Filter these entries, keeping only lines that hold the word "Standby".

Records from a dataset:
• • • • •

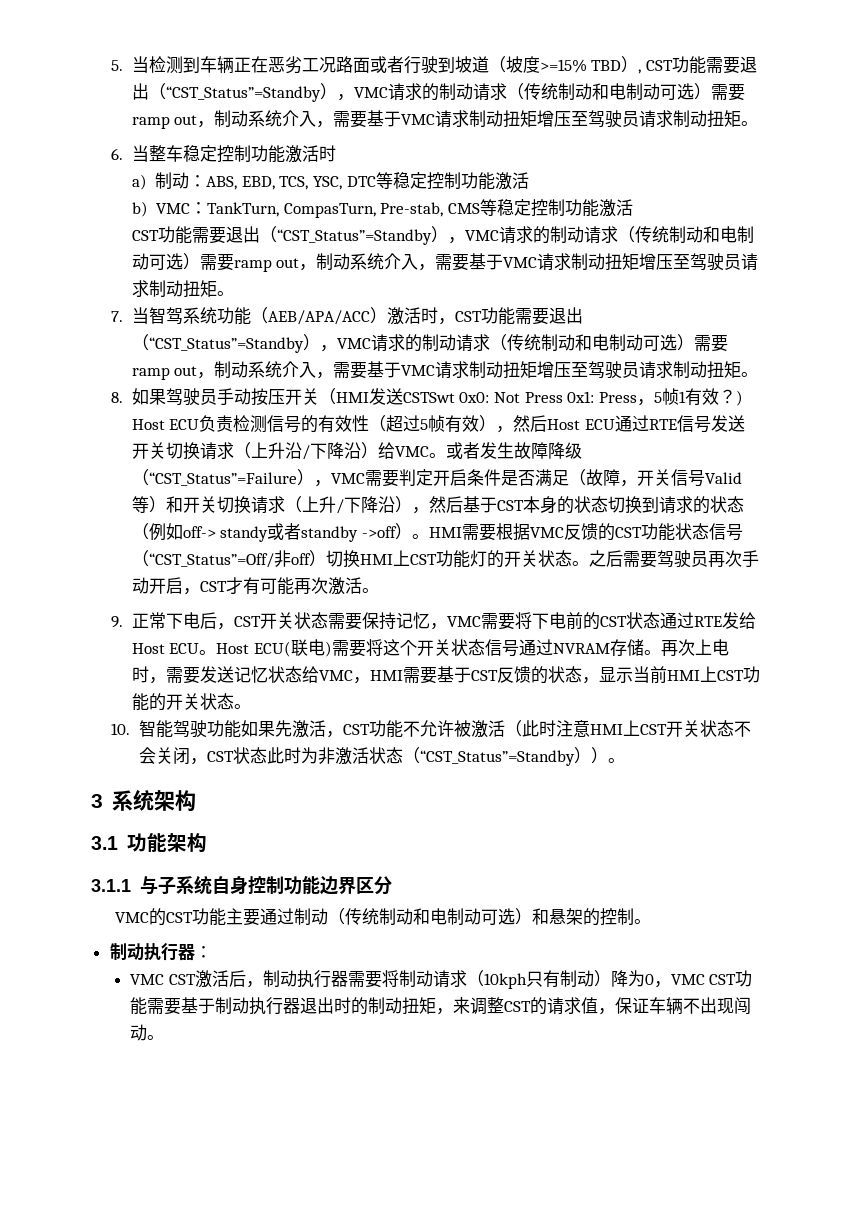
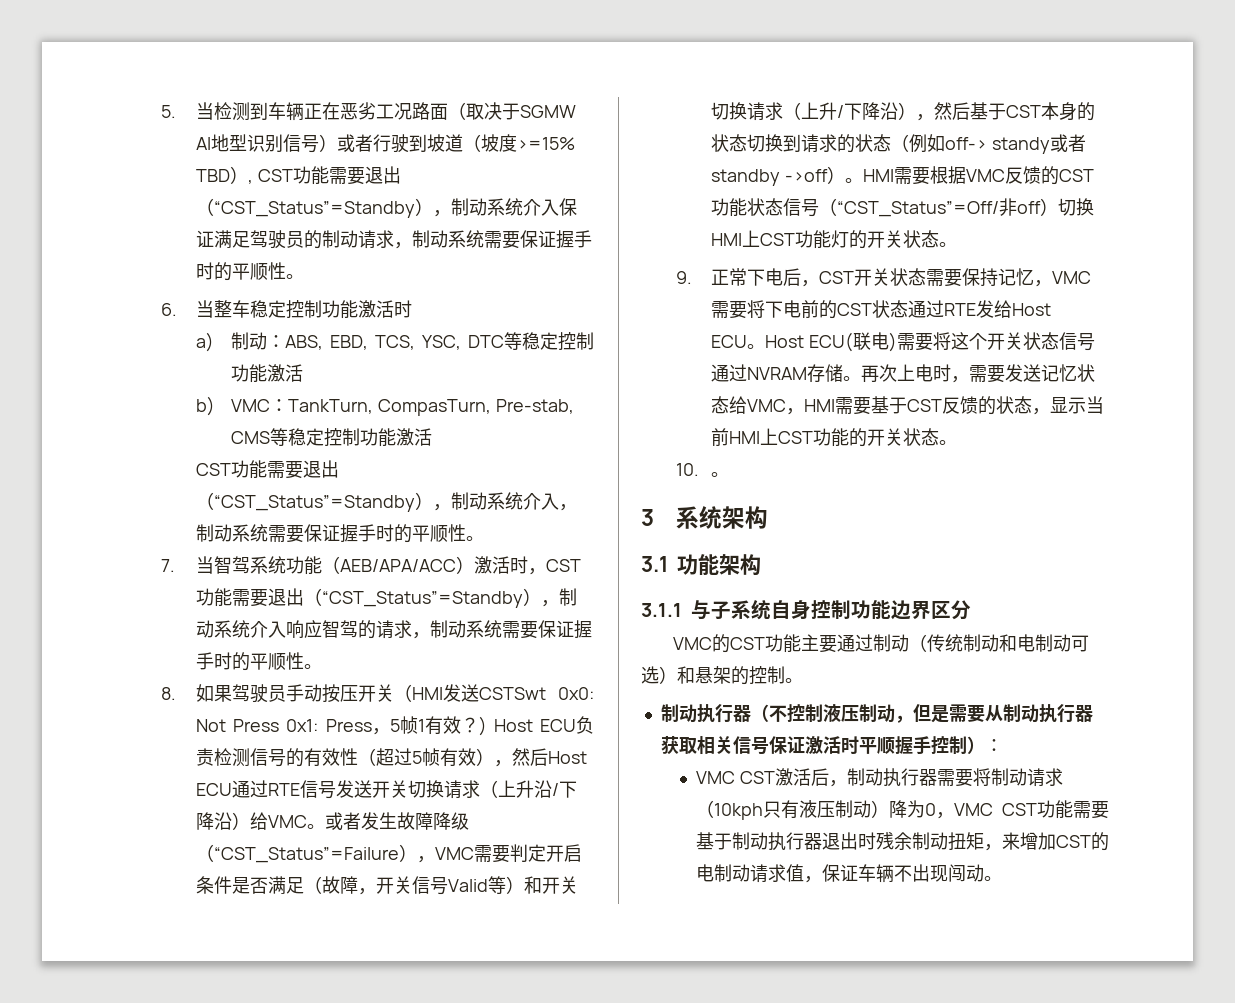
- 5.当检测到车辆正在恶劣工况路面或者行驶到坡道（坡度>=15% TBD）, CST功能需要退出（“CST_Status”=Standby），VMC请求的制动请求（传统制动和电制动可选）需要ramp out，制动系统介入，需要基于VMC请求制动扭矩增压至驾驶员请求制动扭矩。
+ 5.当检测到车辆正在恶劣工况路面（取决于SGMW AI地型识别信号）或者行驶到坡道（坡度>=15% TBD）, CST功能需要退出（“CST_Status”=Standby），制动系统介入保证满足驾驶员的制动请求，制动系统需要保证握手时的平顺性。
  b) VMC：TankTurn, CompasTurn, Pre-stab, CMS等稳定控制功能激活
- CST功能需要退出（“CST_Status”=Standby），VMC请求的制动请求（传统制动和电制动可选）需要ramp out，制动系统介入，需要基于VMC请求制动扭矩增压至驾驶员请求制动扭矩。
+ CST功能需要退出（“CST_Status”=Standby），制动系统介入，制动系统需要保证握手时的平顺性。
- 7.当智驾系统功能（AEB/APA/ACC）激活时，CST功能需要退出（“CST_Status”=Standby），VMC请求的制动请求（传统制动和电制动可选）需要ramp out，制动系统介入，需要基于VMC请求制动扭矩增压至驾驶员请求制动扭矩。
+ 7.当智驾系统功能（AEB/APA/ACC）激活时，CST功能需要退出（“CST_Status”=Standby），制动系统介入响应智驾的请求，制动系统需要保证握手时的平顺性。
- 之后需要驾驶员再次手动开启，CST才有可能再次激活。
- 10.智能驾驶功能如果先激活，CST功能不允许被激活（此时注意HMI上CST开关状态不会关闭，CST状态此时为非激活状态（“CST_Status”=Standby））。
+ 10.。
- 制动执行器：
+ 制动执行器（不控制液压制动，但是需要从制动执行器获取相关信号保证激活时平顺握手控制）：
- VMC CST激活后，制动执行器需要将制动请求（10kph只有制动）降为0，VMC CST功能需要基于制动执行器退出时的制动扭矩，来调整CST的请求值，保证车辆不出现闯动。
+ VMC CST激活后，制动执行器需要将制动请求（10kph只有液压制动）降为0，VMC CST功能需要基于制动执行器退出时残余制动扭矩，来增加CST的电制动请求值，保证车辆不出现闯动。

• • • • •

Result for this exercise:
- 5.当检测到车辆正在恶劣工况路面或者行驶到坡道（坡度>=15% TBD）, CST功能需要退出（“CST_Status”=Standby），VMC请求的制动请求（传统制动和电制动可选）需要ramp out，制动系统介入，需要基于VMC请求制动扭矩增压至驾驶员请求制动扭矩。
+ 5.当检测到车辆正在恶劣工况路面（取决于SGMW AI地型识别信号）或者行驶到坡道（坡度>=15% TBD）, CST功能需要退出（“CST_Status”=Standby），制动系统介入保证满足驾驶员的制动请求，制动系统需要保证握手时的平顺性。
- CST功能需要退出（“CST_Status”=Standby），VMC请求的制动请求（传统制动和电制动可选）需要ramp out，制动系统介入，需要基于VMC请求制动扭矩增压至驾驶员请求制动扭矩。
+ CST功能需要退出（“CST_Status”=Standby），制动系统介入，制动系统需要保证握手时的平顺性。
- 7.当智驾系统功能（AEB/APA/ACC）激活时，CST功能需要退出（“CST_Status”=Standby），VMC请求的制动请求（传统制动和电制动可选）需要ramp out，制动系统介入，需要基于VMC请求制动扭矩增压至驾驶员请求制动扭矩。
+ 7.当智驾系统功能（AEB/APA/ACC）激活时，CST功能需要退出（“CST_Status”=Standby），制动系统介入响应智驾的请求，制动系统需要保证握手时的平顺性。
- 10.智能驾驶功能如果先激活，CST功能不允许被激活（此时注意HMI上CST开关状态不会关闭，CST状态此时为非激活状态（“CST_Status”=Standby））。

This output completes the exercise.